Cassation de l'arrêt d'appel qui, pour condamner le notaire ayant reçu un acte de vente affecté par la dissimulation d'une servitude de canalisation, retient qu'il a commis un manquement à ses obligations professionnelles constituant une faute de nature à engager sa responsabilité civile délictuelle à l'égard des parties, alors que la responsabilité de l'officier public ne pouvait être engagée qu'en cas de défaillance du débiteur de la garantie.
Par acte authentique reçu par notaire, une maison à usage d'habitation a été vendue.

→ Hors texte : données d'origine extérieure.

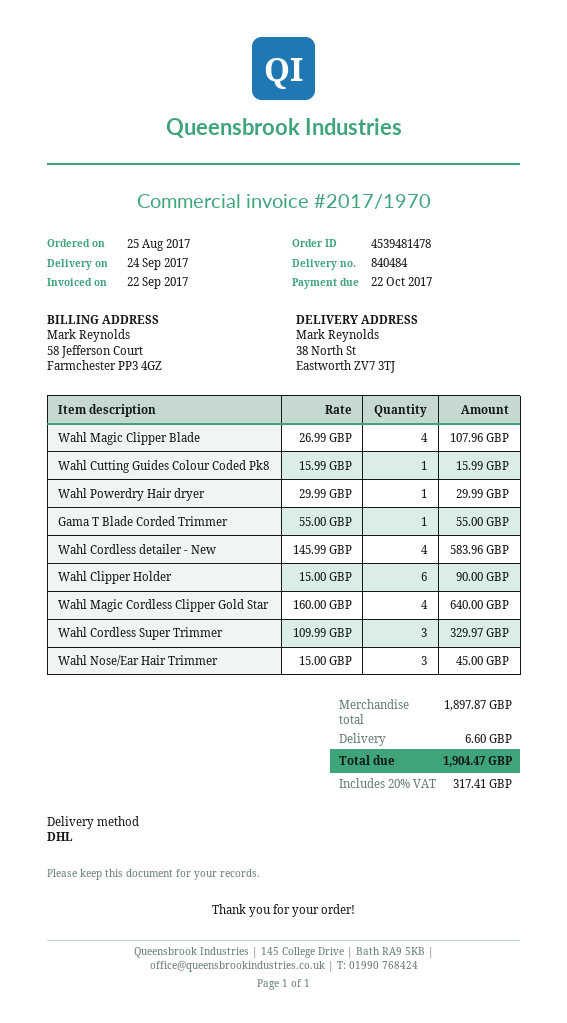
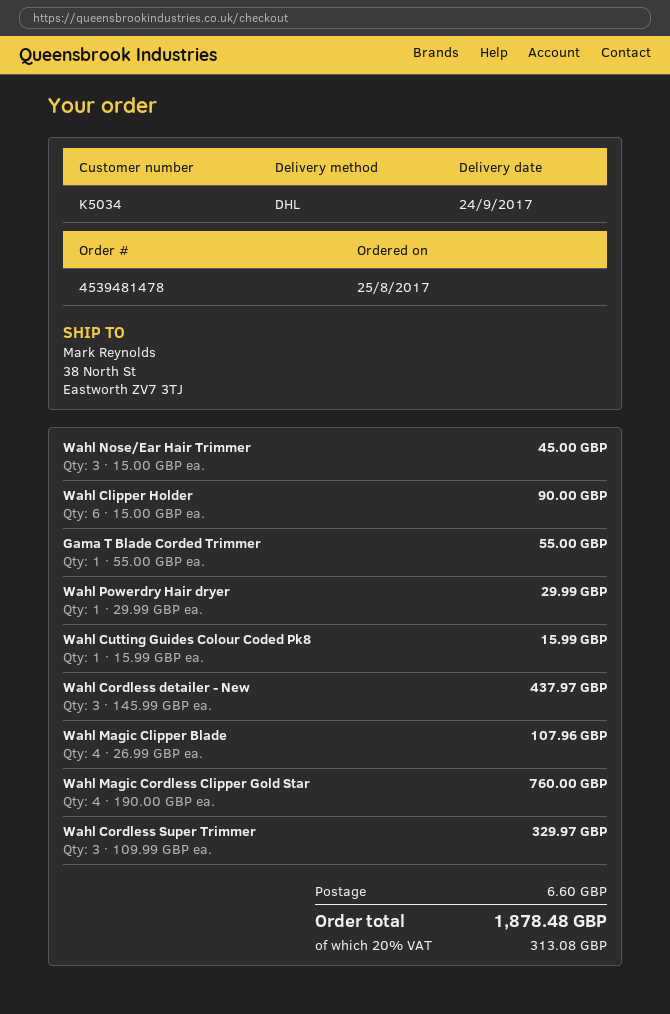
Wahl Cordless detailer - New: 4 x 145.99 = 583.96 -> 3 x 145.99 = 437.97
Wahl Magic Cordless Clipper Gold Star: 4 x 160.00 = 640.00 -> 4 x 190.00 = 760.00
tax: 20% = 317.41 -> 20% = 313.08
total: 1904.47 -> 1878.48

Se plaignant de désordres affectant l'immeuble, l'acquéreur a assigné les vendeurs et le notaire en réparation de ses préjudices.
La cour d'appel de Nîmes a condamné le notaire, in solidum avec les vendeurs, à payer une certaine somme au titre de la dissimulation de la servitude de canalisation.
Dans un arrêt du 8 janvier 2026 (pourvoi n° 24-11.599), la Cour de cassation rappelle qu'il résulte de l'article 1382, devenu 1240 du code civil, que le notaire qui méconnaît son devoir d'assurer l'efficacité juridique de l'acte qu'il reçoit doit réparer le dommage directement causé par sa faute.
Aux termes de l'article 1638 du code civil, si l'héritage vendu se trouve grevé, sans qu'il en ait été fait de déclaration, de servitudes non apparentes, et qu'elles soient de telle importance qu'il y ait lieu de présumer que l'acquéreur n'aurait pas acheté s'il en avait été instruit, il peut demander la résiliation du contrat, si mieux il n'aime se contenter d'une indemnité.
Il s'en déduit que l'exécution de la garantie prévue par l'article 1638 du code civil, conséquence de l'engagement librement souscrit par les parties au contrat, ne constitue pas, en elle-même, un préjudice indemnisable.
En l'espèce, la responsabilité du notaire ne pouvait être engagée qu'en cas de défaillance du débiteur de la garantie.